Среди моих приятелей не было хороших, приличных мальчиков из зажиточных хасидских семей — только дети ремесленников, извозчиков и простолюдинов, с которыми я, единственный сын раввина, честно говоря, не должен был водиться.
Даже в бесмедреше я обычно норовил ускользнуть от восточной стены, где рядом с местами хазана и людей родовитых стоял штендер моего отца, и пробраться к западной стене, поближе к дверям, где молились невежды, самые простые и малопочтенные люди.
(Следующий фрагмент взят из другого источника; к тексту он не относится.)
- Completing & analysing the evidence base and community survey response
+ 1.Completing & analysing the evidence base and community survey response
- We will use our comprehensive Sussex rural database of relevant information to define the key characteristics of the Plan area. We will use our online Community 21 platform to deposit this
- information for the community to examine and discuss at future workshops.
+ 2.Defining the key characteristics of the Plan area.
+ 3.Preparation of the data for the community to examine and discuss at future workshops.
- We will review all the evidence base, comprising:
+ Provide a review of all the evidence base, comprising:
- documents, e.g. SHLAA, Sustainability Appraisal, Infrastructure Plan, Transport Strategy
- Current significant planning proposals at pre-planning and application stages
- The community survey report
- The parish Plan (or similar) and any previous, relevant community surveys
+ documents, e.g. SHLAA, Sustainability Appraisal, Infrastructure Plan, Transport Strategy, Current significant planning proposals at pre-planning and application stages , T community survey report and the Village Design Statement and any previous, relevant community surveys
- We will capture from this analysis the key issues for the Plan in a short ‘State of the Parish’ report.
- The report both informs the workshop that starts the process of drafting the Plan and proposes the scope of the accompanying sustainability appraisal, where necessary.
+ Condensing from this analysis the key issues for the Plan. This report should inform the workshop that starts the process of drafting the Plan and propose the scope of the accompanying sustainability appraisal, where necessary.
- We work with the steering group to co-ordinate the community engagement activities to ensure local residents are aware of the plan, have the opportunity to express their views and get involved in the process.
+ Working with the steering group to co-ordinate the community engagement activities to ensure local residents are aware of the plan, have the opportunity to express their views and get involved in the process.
Там, на почетных местах у восточной стены, имели обыкновение перед молитвой, после молитвы и в перерыве между минхой и майревом говорить либо о Торе, либо о хасидизме. И того и другого мне и так хватало. Люди у дверей разговаривали о коровах, лошадях, ярмарках, драках, пожарах, эпидемиях, лесных разбойниках, силачах, которые могли гнуть на груди ободья, конокрадах, солдатах, цыганах и прочем подобном. Кроме того, у дверей обычно толпились нищие, которые побродили по свету и без конца рассказывали о том, что где случилось и приключилось. Иногда в бесмедреш заходил солдат-еврей, или посыльный, или коробейник из другого города. Частенько заявлялись и местные парни, работавшие в Варшаве: их называли «подмастерья». Они приезжали домой разодетые: в тесных бумажных воротничках, манишках и манжетах и в сияющих ботинках с декоративной строчкой. Рассказывали всякие небылицы о Варшаве, где кареты разъезжают без лошадей, воду можно нацедить из стены, лампы горят без керосина, и о прочих подобных чудесах. Я, разинув рот, слушал эти рассказы вместе с детьми ремесленников. Но больше всего удовольствия доставляли нам выходки и озорство Йойсефа-портного. Бородатый отец большого семейства, этот Йойсеф-портной якшался с мальчишками и любил озорничать вместе с ними. Было ли это оттого, что взрослые постоянно стыдили его за легкомыслие, лень и нежелание обеспечивать семью, или оттого, что он так и не повзрослел и в свои тридцать оставался ребенком, — не знаю. Но я помню, что этот бородатый отец семейства все время болтался среди мальчиков из хедера и откалывал самые глупые номера, то в бесмедреше во время молитвы, то в поле, где было место для игр.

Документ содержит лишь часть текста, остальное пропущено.